A. The Plaintiff is a special public-service corporation established under the National Health Insurance Act in order to manage and operate health insurance affairs, such as prevention of disease and injury, diagnosis, medical treatment, rehabilitation, childbirth death, and insurance benefits for improvement of health, etc., and the Defendant and B are doctors.

B. The “Dvalescent Hospital” located in Dobong-gu Seoul Metropolitan Government (hereinafter “instant hospital”) was established in the name of B, a doctor, February 28, 2011.

C. On May 27, 2015, the Plaintiff notified the Defendant to the effect that the Plaintiff returned KRW 4,437,966,070 paid for the period from August 2, 2012 to March 18, 2015 on the ground that “the Defendant violated Articles 4(2) and 33(8) of the Medical Service Act by establishing and operating the instant hospital under the name of the Defendant lending the name of B.”

(hereinafter “Notification of this case”). 【No dispute exists, entry of Gap evidence Nos. 1 and 3, and the purport of the whole pleadings

2. The parties' assertion

A. Article 4(2) of the Medical Service Act alleged by the Plaintiff cannot establish or operate a medical institution under the name of another medical person.
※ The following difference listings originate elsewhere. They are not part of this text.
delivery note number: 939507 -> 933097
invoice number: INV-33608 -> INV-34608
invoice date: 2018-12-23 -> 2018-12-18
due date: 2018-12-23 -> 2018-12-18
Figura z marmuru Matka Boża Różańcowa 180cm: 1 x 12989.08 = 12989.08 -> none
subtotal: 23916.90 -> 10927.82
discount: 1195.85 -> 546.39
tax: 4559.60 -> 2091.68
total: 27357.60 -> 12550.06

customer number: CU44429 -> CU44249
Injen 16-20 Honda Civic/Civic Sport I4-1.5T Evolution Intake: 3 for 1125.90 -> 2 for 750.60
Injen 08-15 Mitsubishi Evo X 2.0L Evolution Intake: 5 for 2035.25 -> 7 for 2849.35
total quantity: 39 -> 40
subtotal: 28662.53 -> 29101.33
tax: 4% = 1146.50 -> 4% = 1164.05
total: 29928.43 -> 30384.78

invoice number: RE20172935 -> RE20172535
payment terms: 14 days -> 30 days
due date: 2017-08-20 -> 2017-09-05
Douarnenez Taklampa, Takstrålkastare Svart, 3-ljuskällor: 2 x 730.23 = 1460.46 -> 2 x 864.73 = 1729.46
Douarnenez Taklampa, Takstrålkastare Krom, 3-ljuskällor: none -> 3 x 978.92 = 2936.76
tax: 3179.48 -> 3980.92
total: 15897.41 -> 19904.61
Article 33(8) of the same Act prohibits medical personnel from establishing two or more medical institutions. However, the Defendant borrowed the name of medical personnel B in violation of this prohibition and established and operated the instant hospital.

Only a medical institution duly established under the Medical Service Act may receive medical care benefit costs from the Defendant. The Defendant received KRW 4,437,966,070 from the Plaintiff while establishing and operating the instant hospital that is not a medical institution lawfully established under the Medical Service Act. Therefore, the amount equivalent to the medical care benefit costs is deemed to constitute the amount that the Defendant acquired without any legal ground from the Plaintiff or acquired by tort.

Therefore, the defendant is obligated to return the amount equivalent to the above medical care benefit cost to the plaintiff pursuant to Article 741 or 750 of the Civil Code.

B. The Defendant’s assertion 1 B directly at the instant hospital.